INSTRUCTIONS FOR THE TASK →
Reproduce exactly, with no pictures, each line from the opening of the material down through the line containing "- Astfel, vor".
──────────
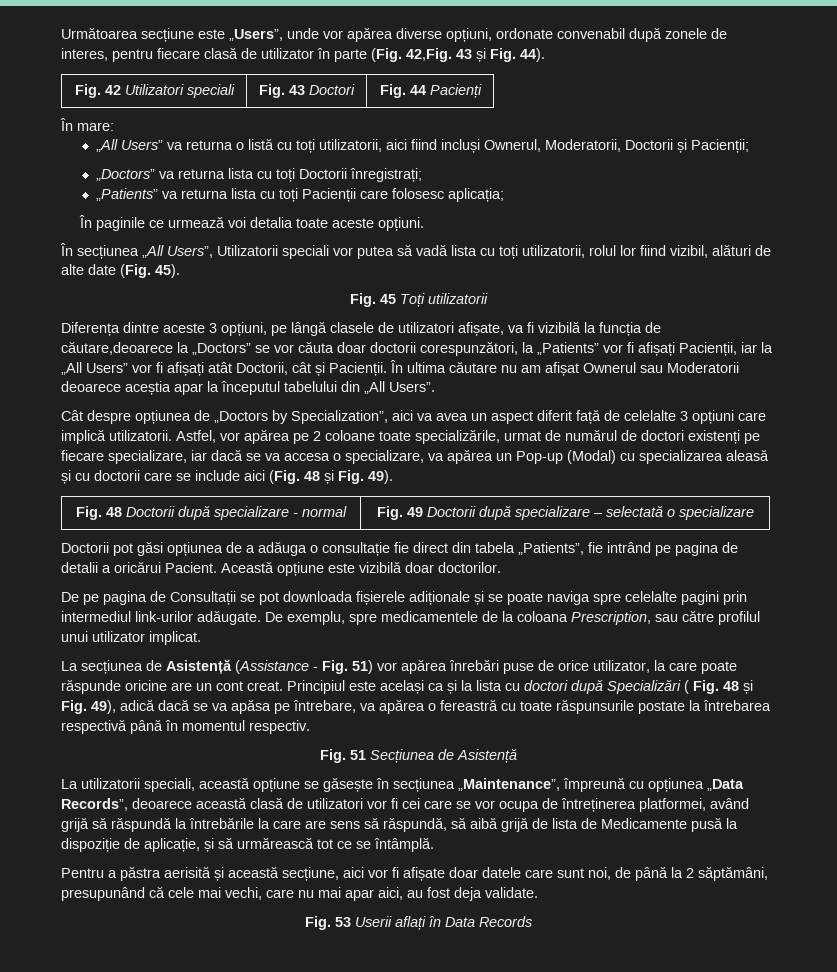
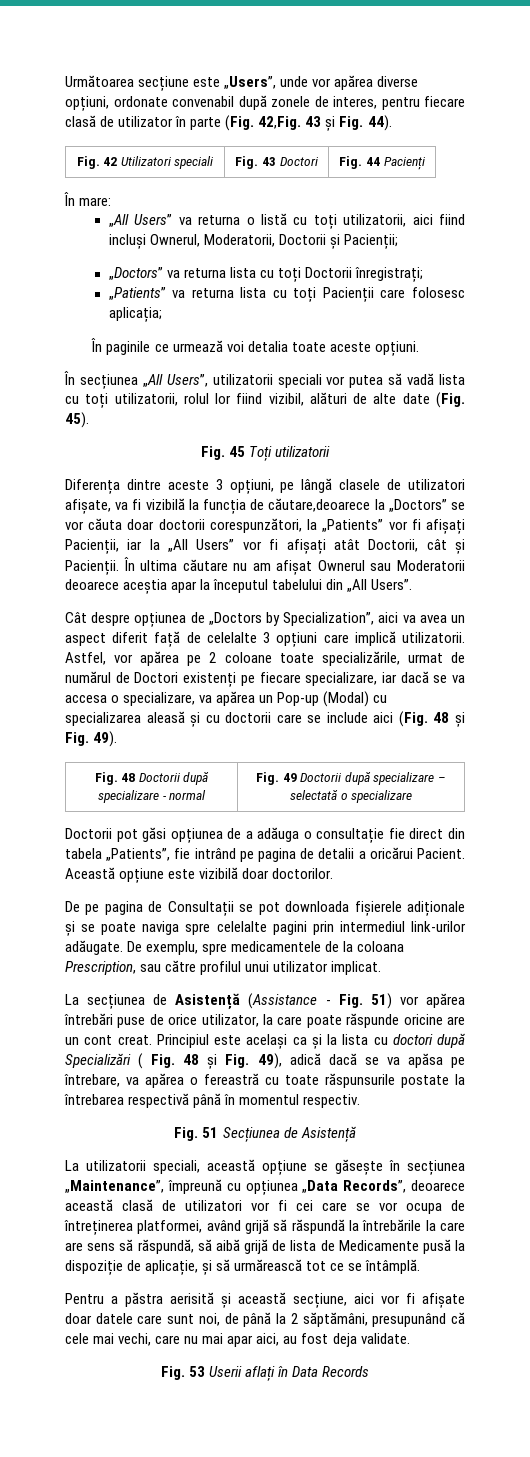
- În secțiunea „All Users”, Utilizatorii speciali vor putea să vadă lista cu toți utilizatorii, rolul lor fiind vizibil, alături de alte date (Fig. 45).
+ În secțiunea „All Users”, utilizatorii speciali vor putea să vadă lista cu toți utilizatorii, rolul lor fiind vizibil, alături de alte date (Fig. 45).
- Astfel, vor apărea pe 2 coloane toate specializările, urmat de numărul de doctori existenți pe fiecare specializare, iar dacă se va accesa o specializare, va apărea un Pop-up (Modal) cu specializarea aleasă și cu doctorii care se include aici (Fig. 48 și Fig. 49).
+ Astfel, vor apărea pe 2 coloane toate specializările, urmat de numărul de Doctori existenți pe fiecare specializare, iar dacă se va accesa o specializare, va apărea un Pop-up (Modal) cu specializarea aleasă și cu doctorii care se include aici (Fig. 48 și Fig. 49).
- La secțiunea de Asistență (Assistance - Fig. 51) vor apărea înrebări puse de orice utilizator, la care poate răspunde oricine are un cont creat.
+ La secțiunea de Asistență (Assistance - Fig. 51) vor apărea întrebări puse de orice utilizator, la care poate răspunde oricine are un cont creat.

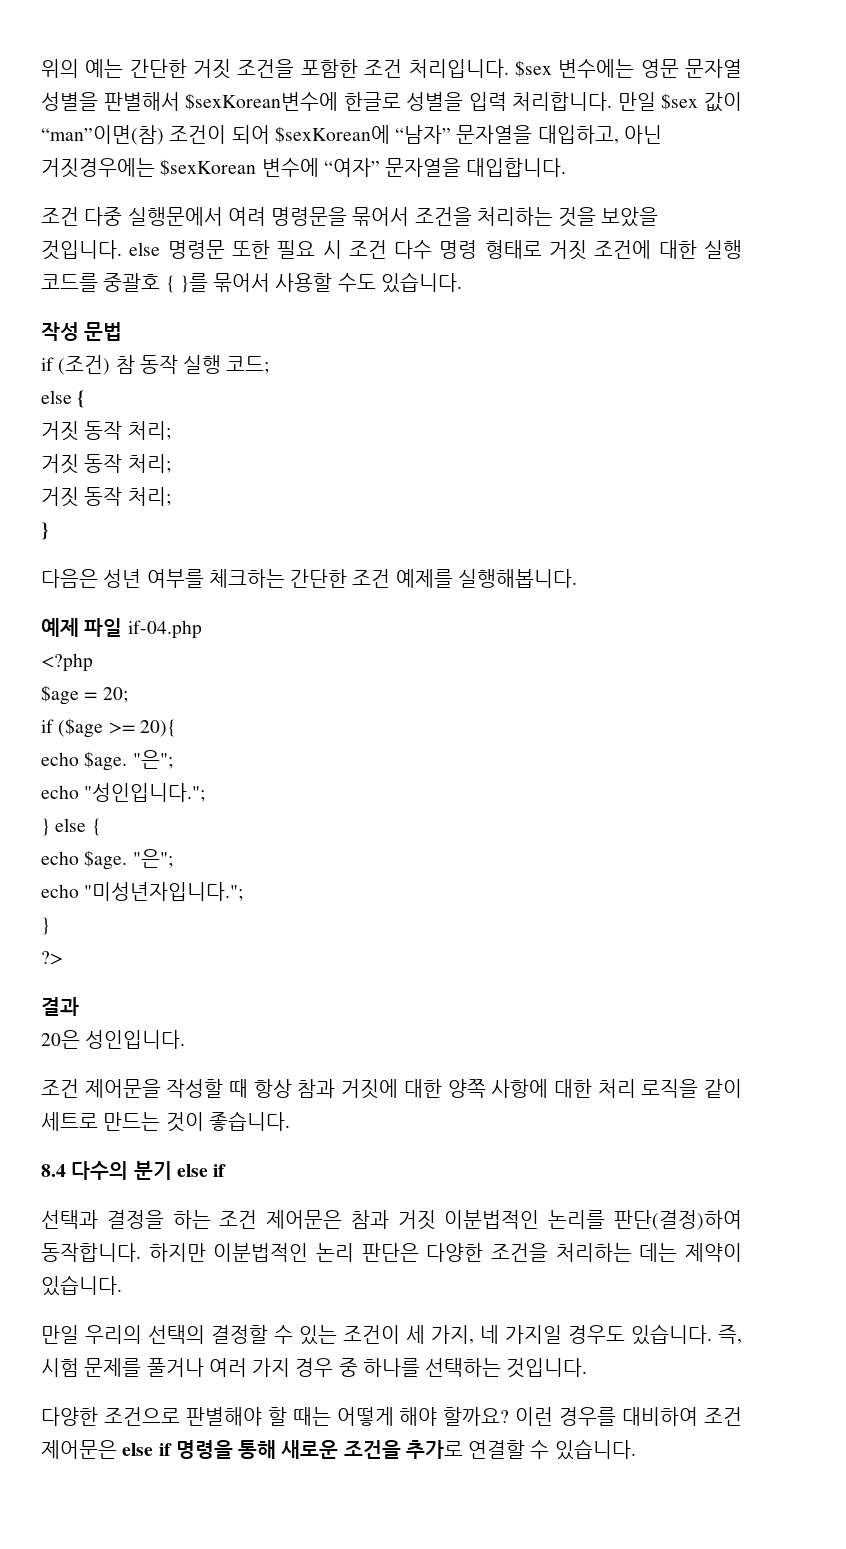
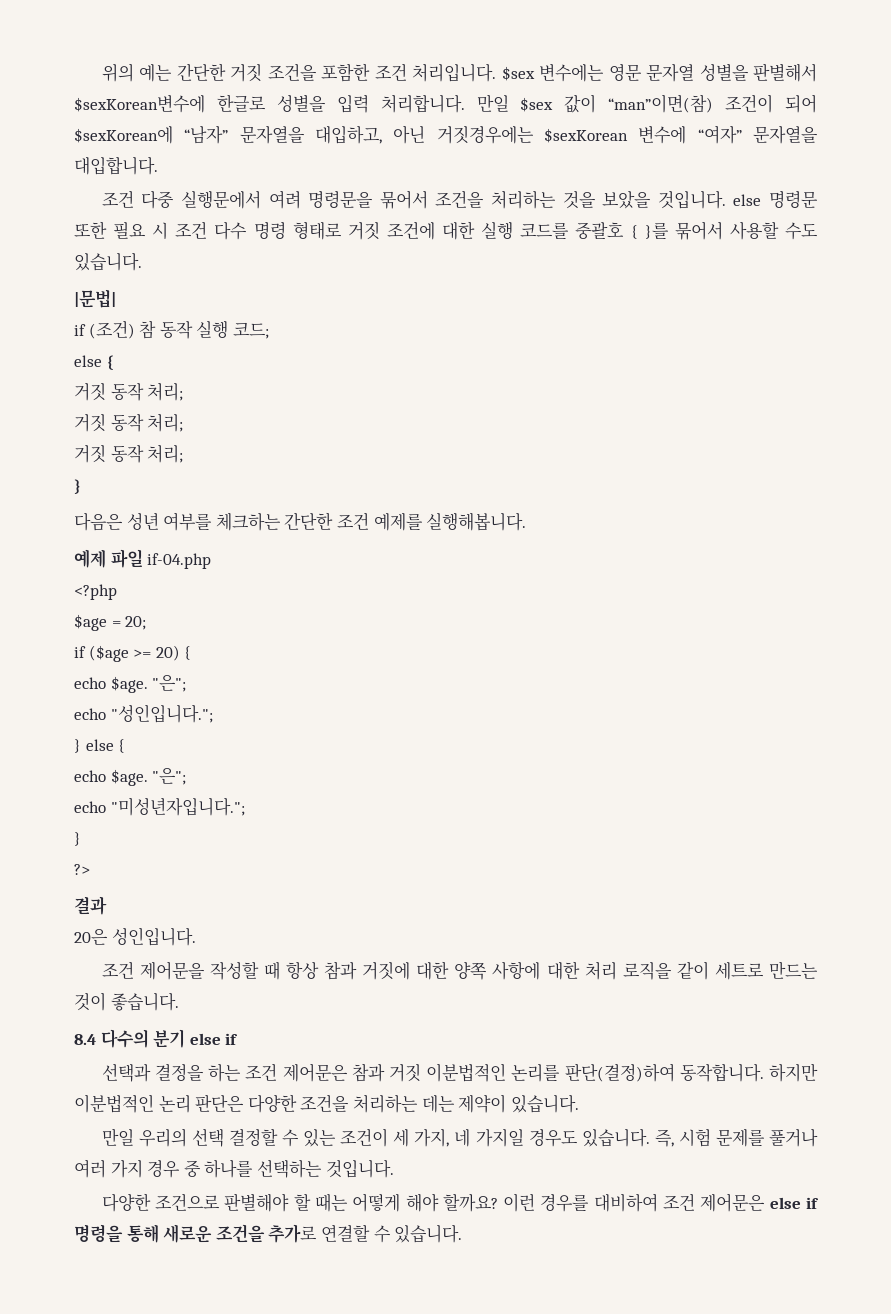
- 작성 문법
+ |문법|
- if ($age >= 20){
+ if ($age >= 20) {
- 만일 우리의 선택의 결정할 수 있는 조건이 세 가지, 네 가지일 경우도 있습니다.
+ 만일 우리의 선택 결정할 수 있는 조건이 세 가지, 네 가지일 경우도 있습니다.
──────────
THE COMPLETED TASK →
- În secțiunea „All Users”, Utilizatorii speciali vor putea să vadă lista cu toți utilizatorii, rolul lor fiind vizibil, alături de alte date (Fig. 45).
+ În secțiunea „All Users”, utilizatorii speciali vor putea să vadă lista cu toți utilizatorii, rolul lor fiind vizibil, alături de alte date (Fig. 45).
- Astfel, vor apărea pe 2 coloane toate specializările, urmat de numărul de doctori existenți pe fiecare specializare, iar dacă se va accesa o specializare, va apărea un Pop-up (Modal) cu specializarea aleasă și cu doctorii care se include aici (Fig. 48 și Fig. 49).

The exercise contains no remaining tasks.